The database inventory
Analysing the inventory
The structure and files including file stats are saved in an inventory that is returned by most API functions like sftp_download, clean!, convert_inventory!, and convert_inventory. The inventory is a SortedDict that saves relevant data such as the available data range, the file count and the overall size in the metadata. Stats about the data files are kept in the "dates" section and missing dates are listed in "gaps". Function list_inventory gives a simplified view of the folder and file tree together with important statistics about the inventory and the downloaded portion.
Any function relying on the inventory will load it when needed. However, the inventory can also be loaded on its own with load_inventory. For many functions, convenience methods exist that load the inventory from the hidden .inventory.yaml in the product folder and more performant methods exist using the preloaded inventory, skipping the load step.
There is no public function to save the inventory. This is done automatically every time the inventory is updated by any ICARE function. Users should not have to save the inventory manually and should not attempt to do so as a wrong format might lead to unintended errors.
ICARE.load_inventory — Function
load_inventory(
path::AbstractString,
logger::logex.AbstractLogger=logex.global_logger();
save_migrations::Bool=true
) -> SortedDictLoad the database inventory from the path to the product folder (and a hidden yaml file) to a SortedDict, which can be processed by other ICARE functions. By default, older versions of the inventory are upgraded and saved to the .inventory.yaml. Updating the inventory file can be prevented by setting the kwarg save_migrations to false.
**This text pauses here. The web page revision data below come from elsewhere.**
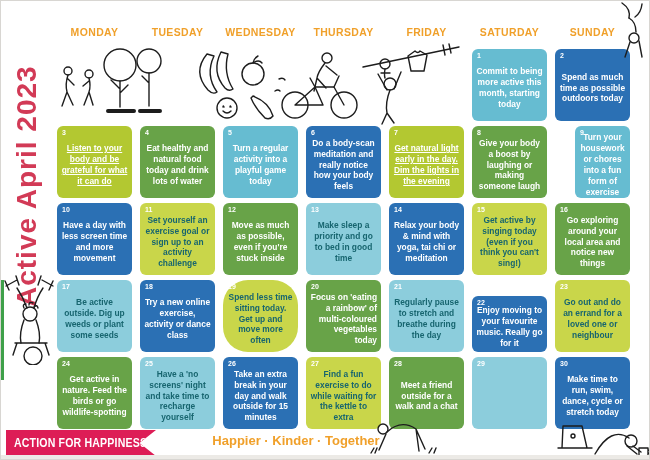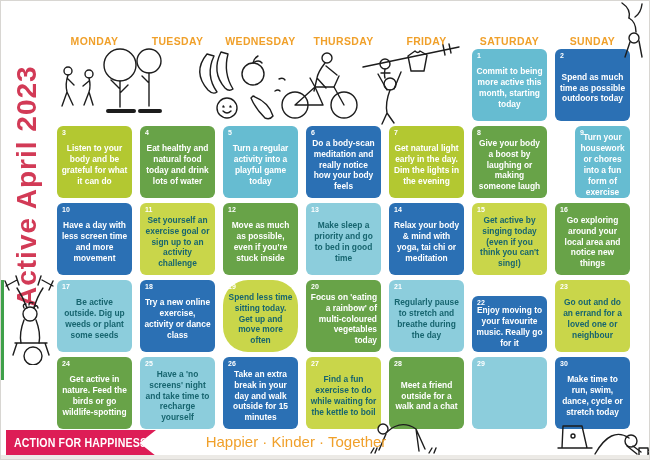--- a/index.html
+++ b/index.html
@@ -28,7 +28,7 @@
   }
   
   .weekdays{
-    position:absolute;left:56px;top:34px;width:573px;height:16px;
+    position:absolute;left:56px;top:25px;width:573px;height:16px;
     display:grid;grid-template-columns:repeat(7,75px);column-gap:8px;
   }
   .weekday{

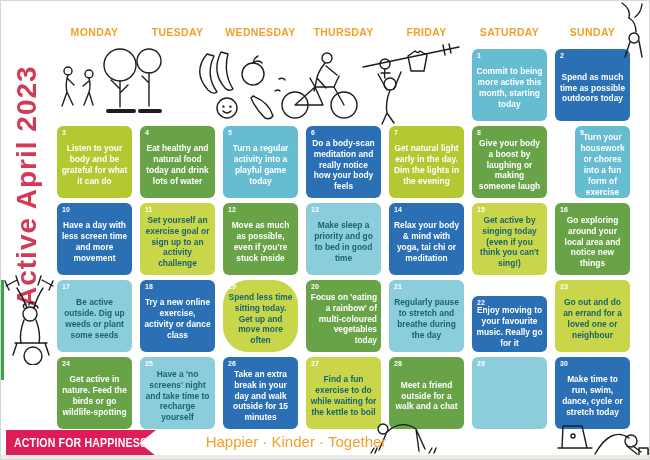--- a/index.html
+++ b/index.html
@@ -64,7 +64,7 @@
   .c-green{background:var(--green);}
   .c-tealDark{background:var(--tealDark);}
   .c-tealLight{background:var(--tealLight);}
-  .c-limeDark{background:var(--limeDark);}
+  .c-limeDark{background:var(--limeDark);text-decoration:underline;}
   .c-limeLight{background:var(--limeLight);}
   
   .ribbon{

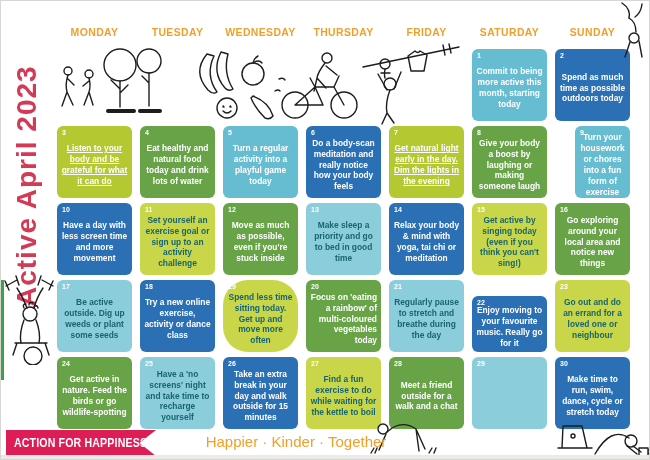--- a/index.html
+++ b/index.html
@@ -223,7 +223,7 @@
       </div>
       <div class="cell c-limeLight dark-text" style="grid-area: 5 / 4;">
         <span class="num">27</span>
-        <span>Find a fun exercise to do while waiting for the kettle to boil</span>
+        <span>Find a fun exercise to do while waiting for the kettle to extra</span>
       </div>
       <div class="cell c-green" style="grid-area: 5 / 5;">
         <span class="num">28</span>

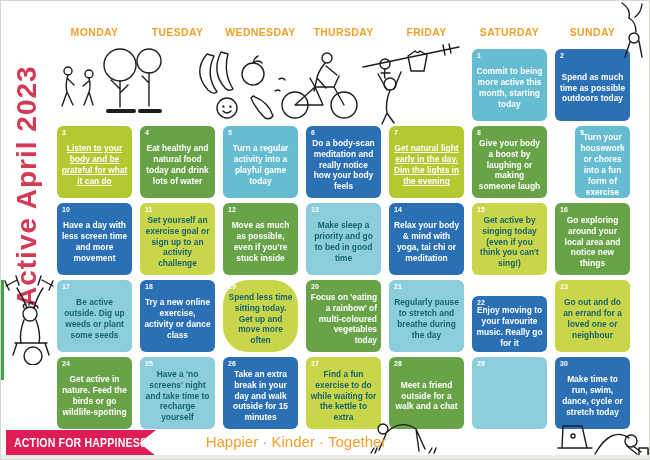--- a/index.html
+++ b/index.html
@@ -84,7 +84,7 @@
   .tagline{
     position:absolute;left:160px;top:432px;width:270px;
     text-align:center;
-    font-size:15px;font-weight:normal;
+    font-size:13px;font-weight:bold;
     color:var(--header);
   }
   .edge-strip{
If a logger is provided, events are logged to logger instead of the global logger (typically the console).
See also: list_inventory
ICARE.list_inventory — Function
list_inventory(
inventory::SortedDict;
list_dates::Bool=true,
list_gaps::Bool=true,
list_ignored::Bool=true,
list_extras::Bool=true
)List the content of the inventory in a simplified tree structure showing available and already downloaded folders and files and statistics about the inventory content. Additionally, missing dates (gaps), ignored files, and extra files are listed.
For all but the overall stats, printing can be switched off with keyword arguments (list_dates, list_gaps, list_ignored, list_extras).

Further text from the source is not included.